Interactions between the 12/15‐lipoxygenase pathway and MAPK activation in diabetic peripheral neuropathy

Both MAPK activation and, recently, the 12/15‐lipoxygenase (12/15‐LO) pathway, have been implicated in the pathogenesis of diabetic peripheral neuropathy (DPN). We evaluated the relationship between the two mechanisms using the 12/15‐LO inhibitor cinnamyl‐3,4‐dihydroxy‐á‐cyanocinnamate (CDC) and 12/15‐LO−/− mice. Male wild‐type (WT) and 12/15‐LO−/− mice were made diabetic with streptozotocin. Wild‐type mice with 12–14 wk duration of STZ diabetes displayed motor and sensory nerve conduction velocity deficits, thermal hypoalgesia, tactile allodynia, and intraepidermal nerve fiber loss.
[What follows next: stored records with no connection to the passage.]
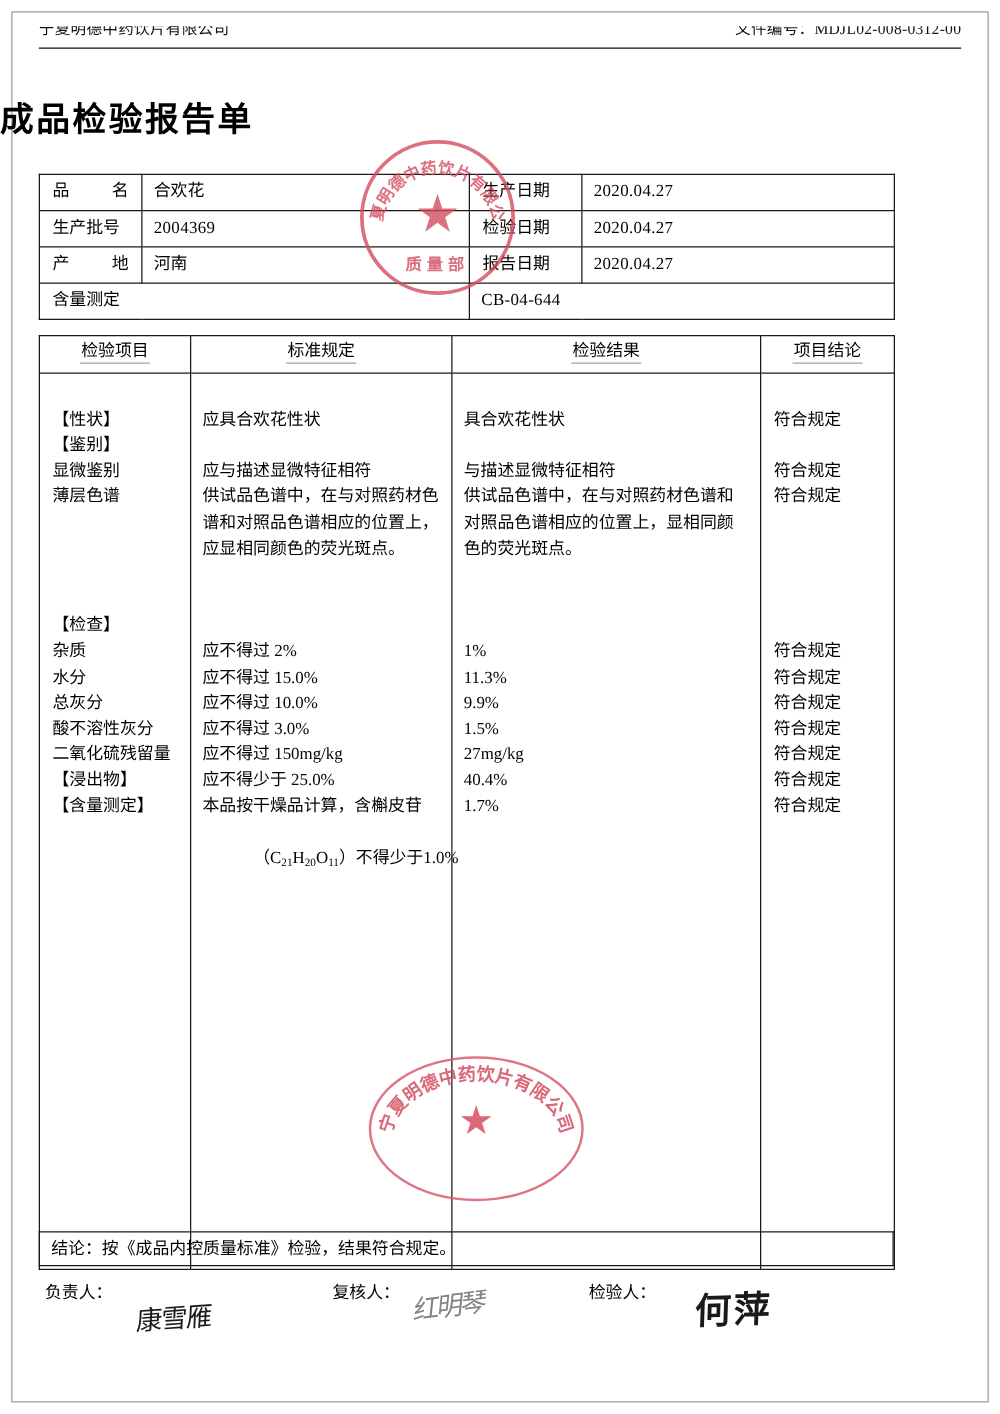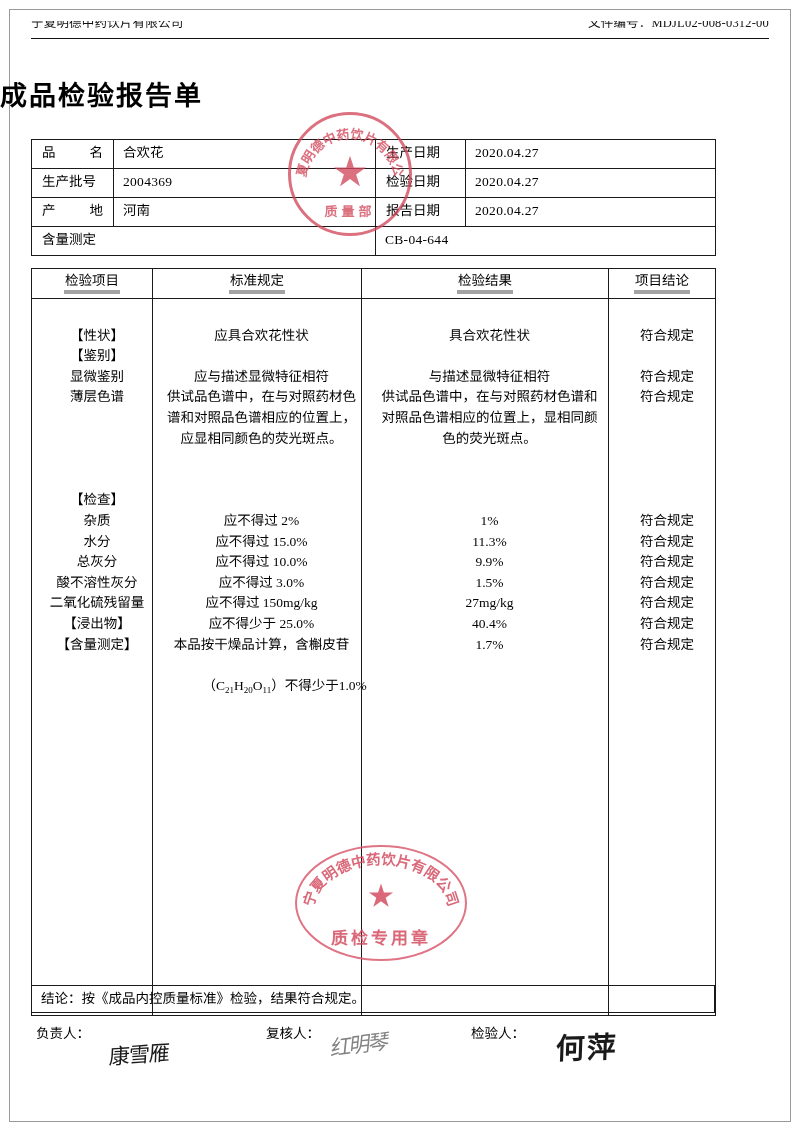--- a/index.html
+++ b/index.html
@@ -112,7 +112,7 @@
   }
   .result-table .hd span {
     display: inline-block;
-    border-bottom: 4px solid #a3a3a3;
+    border-bottom: 1px solid #a3a3a3;
     padding: 4px 1px 1px 1px;
     line-height: 1.2;
   }

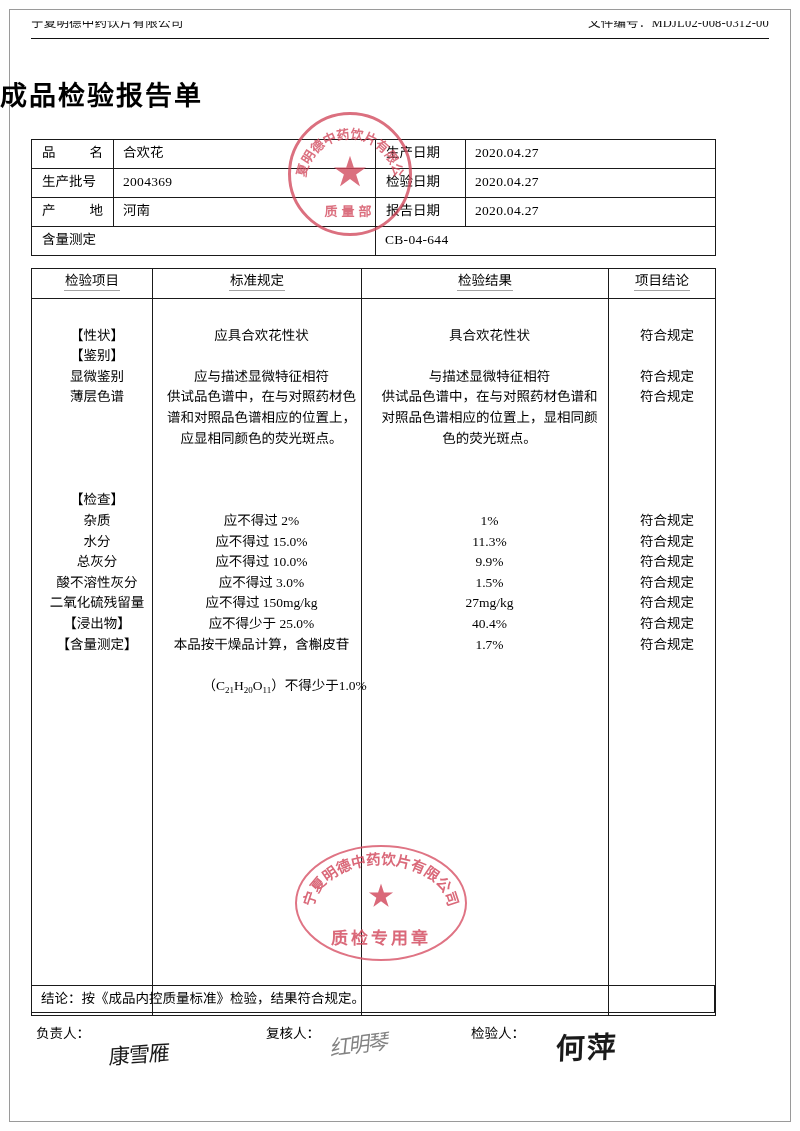--- a/index.html
+++ b/index.html
@@ -116,7 +116,7 @@
     padding: 4px 1px 1px 1px;
     line-height: 1.2;
   }
-  .body-cell { padding: 0; text-align: center; }
+  .body-cell { padding: 0; }
 
   .tbody-line {
     line-height: 20.6px;

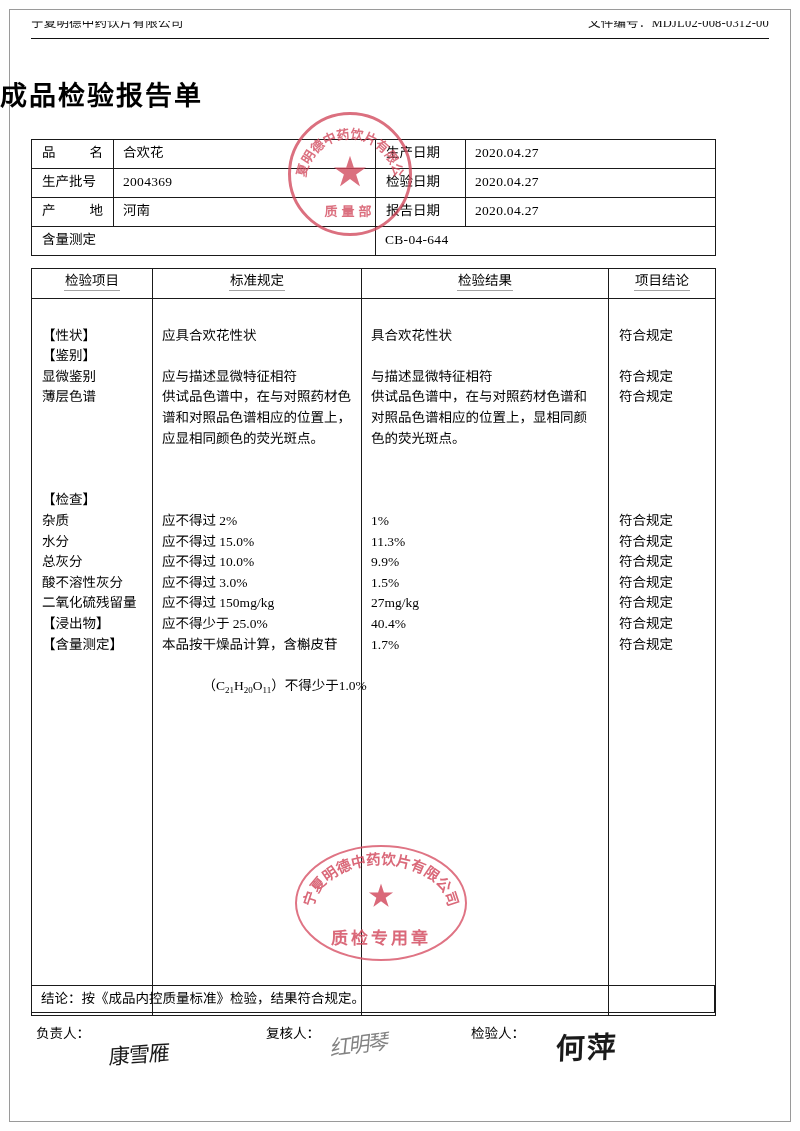--- a/index.html
+++ b/index.html
@@ -434,7 +434,6 @@
       <text font-size="15"><textPath href="#arcO" startOffset="50%" text-anchor="middle">宁夏明德中药饮片有限公司</textPath></text>
     </svg>
     <div class="stamp-star">★</div>
-    <div class="stamp-bottom">质检专用章</div>
   </div>
 
 </div>

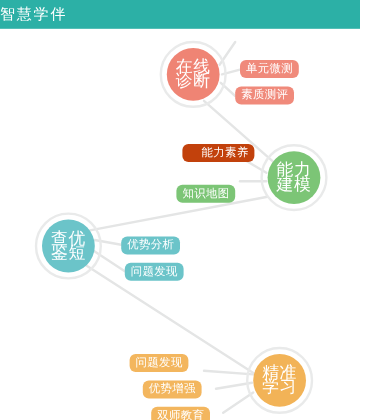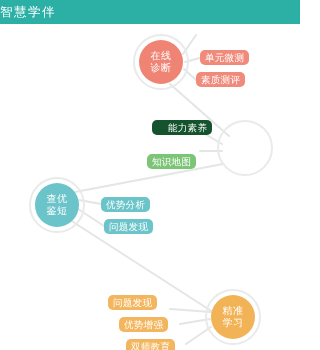--- a/index.html
+++ b/index.html
@@ -72,7 +72,7 @@
   }
   .node-label {
     color: #ffffff;
-    font-size: 10px;
+    font-size: 14px;
     line-height: 12px;
     letter-spacing: 0.5px;
     white-space: pre-line;

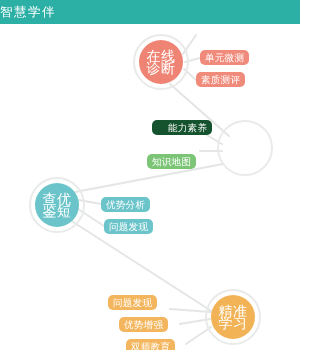--- a/index.html
+++ b/index.html
@@ -148,7 +148,7 @@
 
   <div class="node-ring" style="left:217px; top:120px; width:56px; height:56px;"></div>
 
-  <div class="pill" style="left:152px; top:120px; background:#14532d;padding-left:16px;">
+  <div class="pill" style="left:152px; top:120px; background:#c2410c;padding-left:16px;">
     <span class="pill-label">能力素养</span>
   </div>
   <div class="pill" style="left:147px; top:154px; background:#7cc576;">

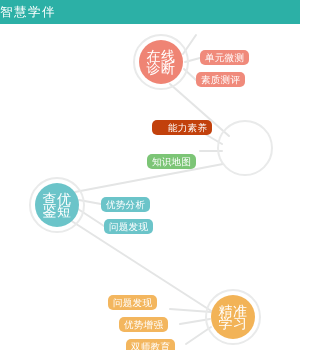--- a/index.html
+++ b/index.html
@@ -147,6 +147,10 @@
   </div>
 
   <div class="node-ring" style="left:217px; top:120px; width:56px; height:56px;"></div>
+  <div class="node" style="left:223px; top:126px; width:44px; height:44px; background:#7cc576;">
+    <span class="node-label">能力
+建模</span>
+  </div>
 
   <div class="pill" style="left:152px; top:120px; background:#c2410c;padding-left:16px;">
     <span class="pill-label">能力素养</span>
They also displayed 12/15‐LO overexpression, 12(S)‐HETE accumulation (a sign of increased 12/15‐LO activity), and increased phosphorylation of p38, ERK, and SAP/JNK in the sciatic nerve. 12/15‐LO inhibition with CDC (8 mgkg‐1d‐1, s.c., for 4 wks after initial 12 wks without treatment) or 12/15‐LO gene deficiency alleviated peripheral nerve dysfunction and reduced p38 and ERK phosphorylation, without affecting SAP/JNK phosphorylation or intraepidermal nerve fiber loss, a sign of small sensory nerve fiber degeneration. In conclusion, the findings suggest interaction between the 12/15‐LO pathway and p38 and ERK, but not SAP/JNK, in the development of peripheral nerve dysfunction characteristic for DPN. Neither 12/15‐LO nor MAPK activation contribute to diabetes‐induced intraepidermal nerve fiber loss.